If it is a list of arrays or tables, the t^{th} element (t = 1, \ldots, T) is the table of the joint distribution (absolute or relative frequencies) of the t^{th} group. These arrays have the same shape:

Each array (or table) xf[[i]] has:
- the same dimension(s). If q = 1 (univariate), dim(xf[[i]]) is an integer. If q > 1 (multivariate), dim(xf[[i]]) is an integer vector of length q.
- the same dimension names dimnames(xf[[i]]) (is non NULL). These dimnames are the names of the variables.

class.var

string (if xf is an object of class "folderh") or data.frame with two columns (if xf is a list of arrays).

If xf is of class "folder", class.var is the name of the class variable.
If xf is a list of arrays or a list of tables, class.var is a data.frame with at least two columns named "group" and "class". The "group" column contains the names of the T groups (all the names must be different). The "class" column is a factor with K levels partitioning the T groups into K classes.

distance

The distance or dissimilarity used to compute the distance matrix between the densities. It can be:

"l1" (default) the L^p distance with p = 1
"l2" the L^p distance with p = 2
"chisqsym" the symmetric Chi-squared distance
"hellinger" the Hellinger metric (Matusita distance)
"jeffreys" Jeffreys distance (symmetrised Kullback-Leibler divergence)
"jensen" the Jensen-Shannon distance
"lp" the L^p distance with p given by the argument p of the function.

crit

1 or 2. In order to select the densities associated to the classes. See Details.

misclass.ratio

logical (default FALSE). If TRUE, the confusion matrix and misclassification ratio are computed on the groups whose prior class is known. In order to compute the misclassification ratio by the one-leave-out method, use the discdd.misclass function.

p

integer. Optional. When distance = "lp" (L^p distance with p>2), p is the parameter of the distance.

Details

If xf is an object of class "folderh" containing the data:

The T probability distributions f_t corresponding to the T groups of individuals are estimated by frequency distributions within each group.
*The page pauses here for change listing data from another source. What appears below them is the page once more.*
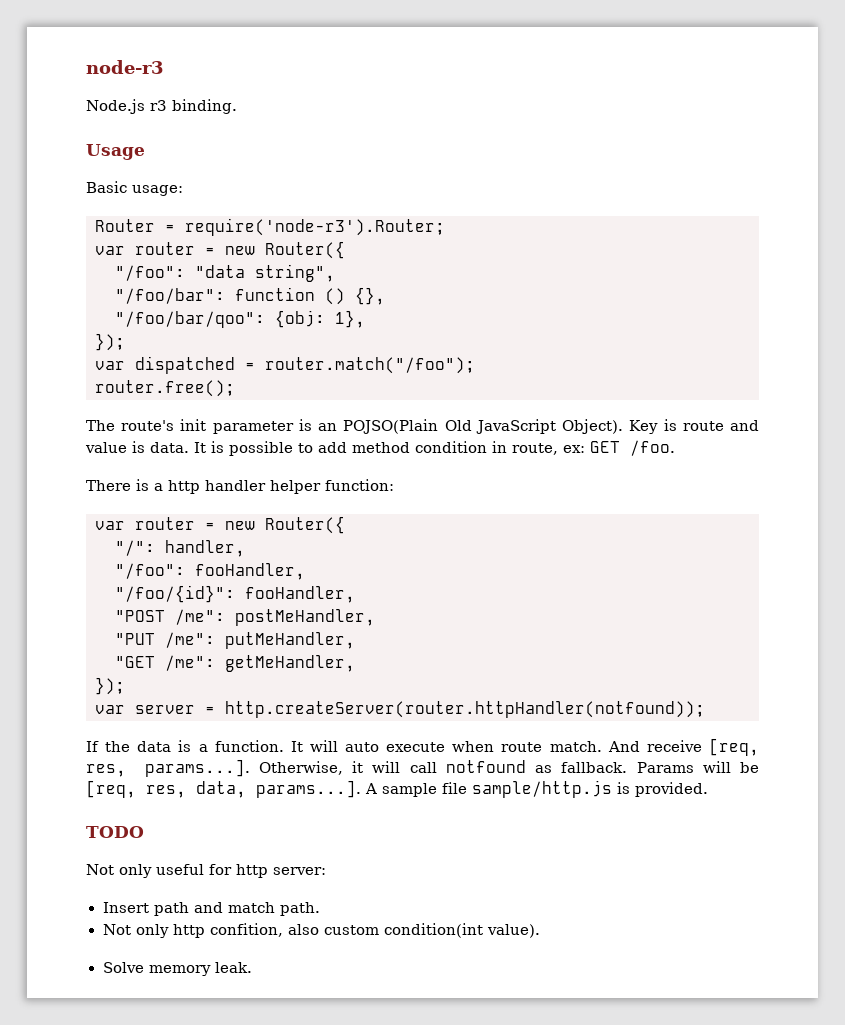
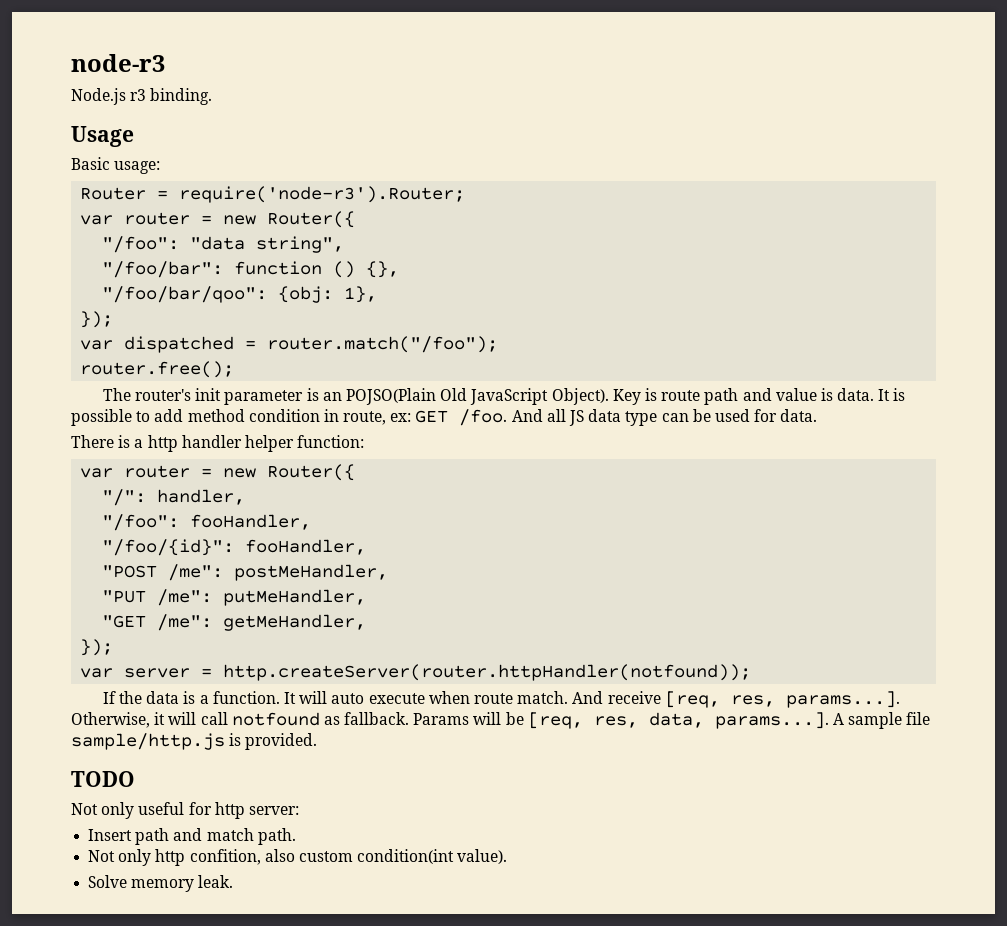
- The route's init parameter is an POJSO(Plain Old JavaScript Object).
+ The router's init parameter is an POJSO(Plain Old JavaScript Object).
- Key is route and value is data.
+ Key is route path and value is data.
+ And all JS data type can be used for data.

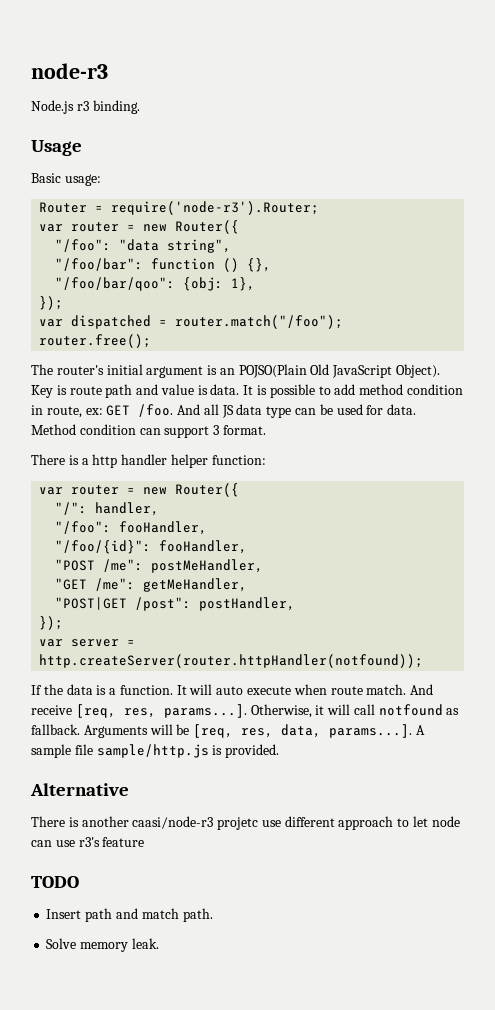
- The router's init parameter is an POJSO(Plain Old JavaScript Object).
+ The router's initial argument is an POJSO(Plain Old JavaScript Object).
+ Method condition can support 3 format.
- "PUT /me": putMeHandler,
+ "POST|GET /post": postHandler,
- Params will be [req, res, data, params...]. A sample file sample/http.js is provided.
+ Arguments will be [req, res, data, params...]. A sample file sample/http.js is provided.
+ Alternative
+ There is another caasi/node-r3 projetc use different approach to let node can use r3's feature
  TODO
- Not only useful for http server:
- Not only http confition, also custom condition(int value).

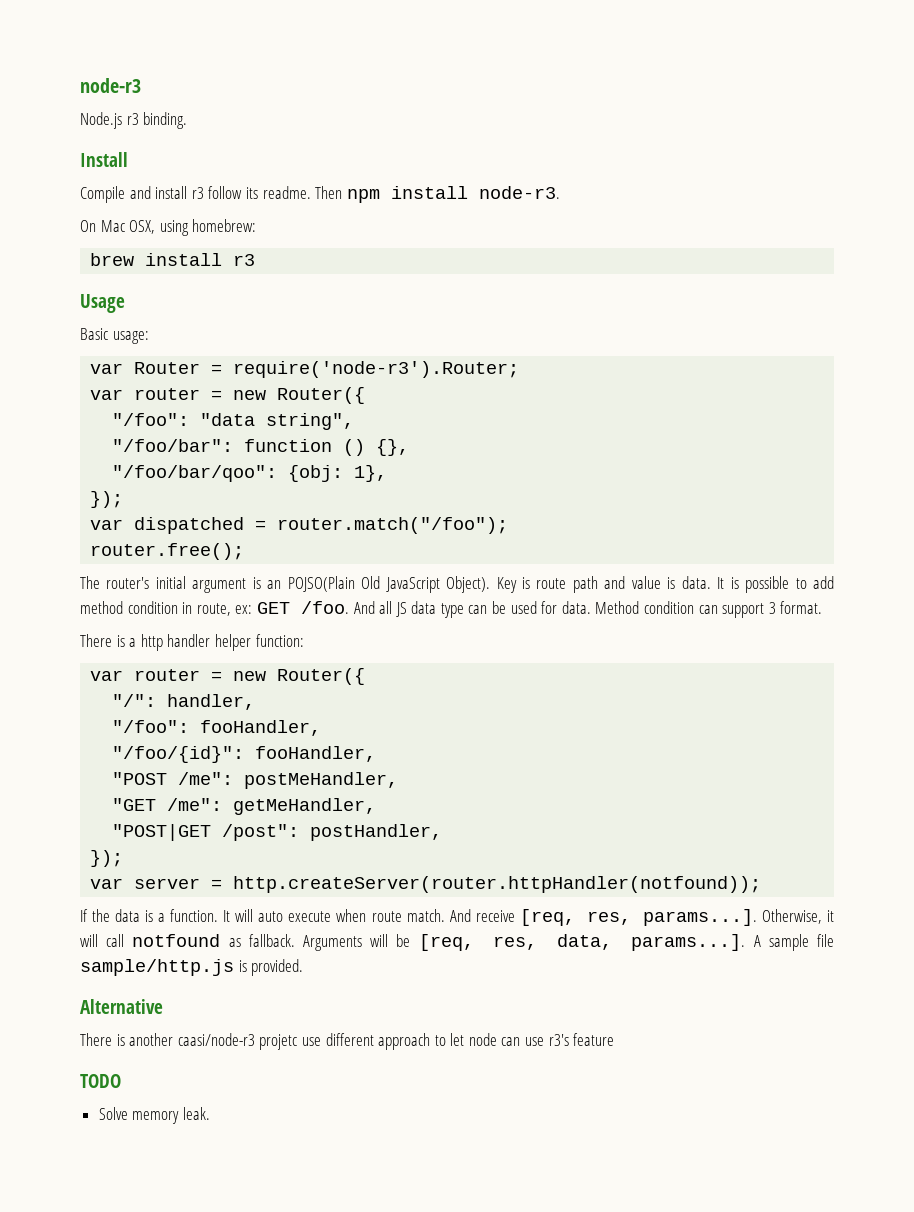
+ Install
+ Compile and install r3 follow its readme. Then npm install node-r3.
+ On Mac OSX, using homebrew:
+ brew install r3
- Router = require('node-r3').Router;
+ var Router = require('node-r3').Router;
- Insert path and match path.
To the class k consisting of T_k groups is associated the probability distribution g_k. The crit argument selects the estimation method of the g_k's.
- crit=1 The probability distribution g_k is estimated using the whole data of this class, that is the rows of x corresponding to the T_k groups of the class k.
  
  The estimation of the g_k's uses the same method as the estimation of the f_t's.
- crit=2 The T_k probability distributions f_t are estimated using the corresponding data from xf. Then they are averaged to obtain an estimation of the density g_k, that is g_k = \frac{1}{T_k} \, \sum{f_t}.
If xf is a list of arrays (or list of tables):

The t^{th} array is the joint frequency distribution of the t^{th} group. The frequencies can be absolute or relative.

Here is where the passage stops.